#### Task prompt
Using the word "circle" as the filter, copy each matching line from the records.

****************************************

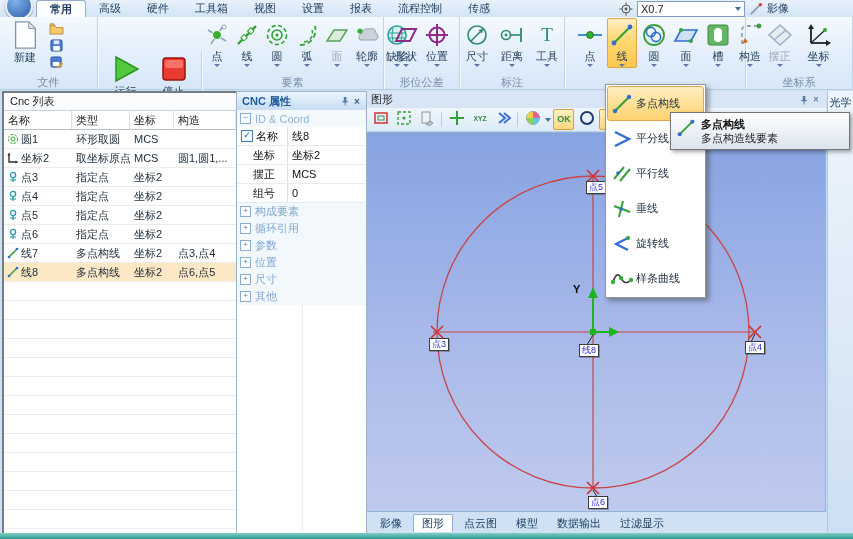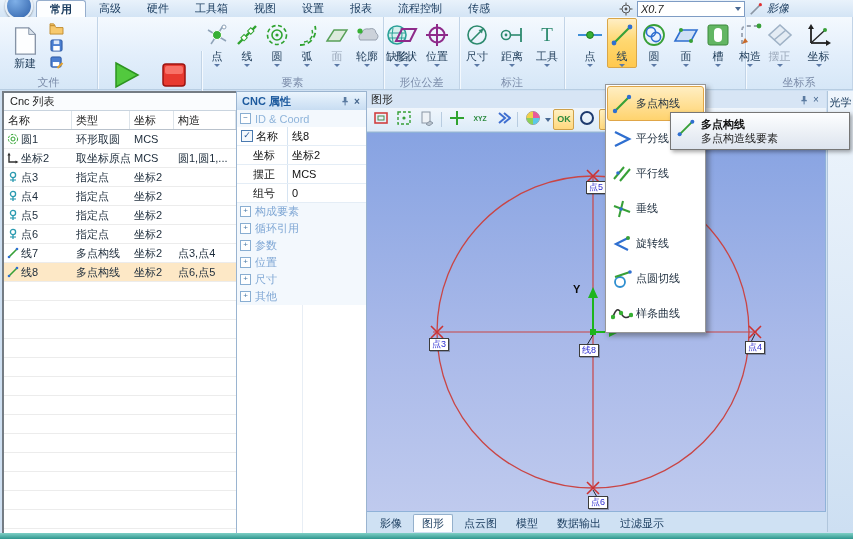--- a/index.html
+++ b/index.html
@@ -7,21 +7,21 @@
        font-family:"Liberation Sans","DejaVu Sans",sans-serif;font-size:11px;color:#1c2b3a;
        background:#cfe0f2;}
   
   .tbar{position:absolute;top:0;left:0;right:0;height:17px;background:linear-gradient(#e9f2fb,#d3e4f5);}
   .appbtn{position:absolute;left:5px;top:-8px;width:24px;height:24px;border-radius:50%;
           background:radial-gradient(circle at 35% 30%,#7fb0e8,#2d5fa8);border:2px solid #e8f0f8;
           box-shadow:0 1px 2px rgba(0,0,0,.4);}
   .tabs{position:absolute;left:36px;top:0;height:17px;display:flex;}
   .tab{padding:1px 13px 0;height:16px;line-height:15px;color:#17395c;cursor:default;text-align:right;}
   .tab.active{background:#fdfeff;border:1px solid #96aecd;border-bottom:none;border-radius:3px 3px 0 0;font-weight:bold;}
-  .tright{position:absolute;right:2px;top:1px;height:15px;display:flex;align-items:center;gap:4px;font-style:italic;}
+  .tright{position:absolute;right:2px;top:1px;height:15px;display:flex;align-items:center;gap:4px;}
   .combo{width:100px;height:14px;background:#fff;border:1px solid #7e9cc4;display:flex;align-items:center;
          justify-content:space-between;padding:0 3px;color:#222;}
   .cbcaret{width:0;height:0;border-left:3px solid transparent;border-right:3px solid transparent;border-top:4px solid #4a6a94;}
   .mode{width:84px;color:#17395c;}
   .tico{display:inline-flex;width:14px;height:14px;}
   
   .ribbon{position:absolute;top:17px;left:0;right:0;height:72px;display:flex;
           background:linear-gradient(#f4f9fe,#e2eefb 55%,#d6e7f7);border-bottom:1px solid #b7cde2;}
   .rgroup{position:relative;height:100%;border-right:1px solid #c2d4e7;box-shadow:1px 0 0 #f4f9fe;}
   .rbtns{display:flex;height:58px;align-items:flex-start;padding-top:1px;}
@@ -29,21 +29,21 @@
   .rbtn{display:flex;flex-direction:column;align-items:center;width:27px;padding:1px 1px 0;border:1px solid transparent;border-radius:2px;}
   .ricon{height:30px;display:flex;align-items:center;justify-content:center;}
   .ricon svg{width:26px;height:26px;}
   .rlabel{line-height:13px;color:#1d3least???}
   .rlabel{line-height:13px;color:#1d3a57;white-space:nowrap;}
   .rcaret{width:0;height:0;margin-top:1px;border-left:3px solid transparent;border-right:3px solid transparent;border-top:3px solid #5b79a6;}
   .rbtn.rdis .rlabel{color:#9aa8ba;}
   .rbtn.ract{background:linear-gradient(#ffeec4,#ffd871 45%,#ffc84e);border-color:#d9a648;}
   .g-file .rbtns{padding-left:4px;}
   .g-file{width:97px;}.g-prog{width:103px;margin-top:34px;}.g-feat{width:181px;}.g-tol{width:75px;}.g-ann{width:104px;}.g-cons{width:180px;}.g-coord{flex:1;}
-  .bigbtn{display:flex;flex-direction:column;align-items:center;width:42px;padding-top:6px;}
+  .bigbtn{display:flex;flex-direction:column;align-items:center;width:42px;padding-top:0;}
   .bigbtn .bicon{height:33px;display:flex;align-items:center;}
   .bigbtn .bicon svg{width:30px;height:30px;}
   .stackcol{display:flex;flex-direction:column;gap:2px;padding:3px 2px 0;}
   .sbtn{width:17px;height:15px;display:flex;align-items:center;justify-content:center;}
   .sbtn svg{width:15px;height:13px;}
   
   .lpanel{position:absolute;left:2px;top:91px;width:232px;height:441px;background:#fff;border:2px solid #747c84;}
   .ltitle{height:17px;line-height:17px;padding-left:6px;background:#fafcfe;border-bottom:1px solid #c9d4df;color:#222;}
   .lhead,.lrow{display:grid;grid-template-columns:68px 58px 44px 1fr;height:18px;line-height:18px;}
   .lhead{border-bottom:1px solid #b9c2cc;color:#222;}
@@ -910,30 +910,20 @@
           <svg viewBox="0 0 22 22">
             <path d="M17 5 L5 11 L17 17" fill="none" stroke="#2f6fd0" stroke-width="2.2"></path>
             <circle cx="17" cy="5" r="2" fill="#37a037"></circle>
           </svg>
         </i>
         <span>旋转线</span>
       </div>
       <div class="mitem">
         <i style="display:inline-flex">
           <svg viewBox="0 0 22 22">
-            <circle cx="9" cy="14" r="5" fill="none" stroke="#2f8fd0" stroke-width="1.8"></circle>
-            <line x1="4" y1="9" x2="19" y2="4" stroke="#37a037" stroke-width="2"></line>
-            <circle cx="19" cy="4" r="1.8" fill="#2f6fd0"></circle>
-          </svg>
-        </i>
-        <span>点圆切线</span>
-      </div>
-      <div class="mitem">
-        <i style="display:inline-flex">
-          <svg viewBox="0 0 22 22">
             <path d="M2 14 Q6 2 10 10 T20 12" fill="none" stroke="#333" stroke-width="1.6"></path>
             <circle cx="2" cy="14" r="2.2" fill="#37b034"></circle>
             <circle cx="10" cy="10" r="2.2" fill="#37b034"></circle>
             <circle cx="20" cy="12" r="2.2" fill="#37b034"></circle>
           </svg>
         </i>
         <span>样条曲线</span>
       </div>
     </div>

****************************************

#### Solution for this exercise
           background:radial-gradient(circle at 35% 30%,#7fb0e8,#2d5fa8);border:2px solid #e8f0f8;
             <circle cx="17" cy="5" r="2" fill="#37a037"></circle>
-            <circle cx="9" cy="14" r="5" fill="none" stroke="#2f8fd0" stroke-width="1.8"></circle>
-            <circle cx="19" cy="4" r="1.8" fill="#2f6fd0"></circle>
             <circle cx="2" cy="14" r="2.2" fill="#37b034"></circle>
             <circle cx="10" cy="10" r="2.2" fill="#37b034"></circle>
             <circle cx="20" cy="12" r="2.2" fill="#37b034"></circle>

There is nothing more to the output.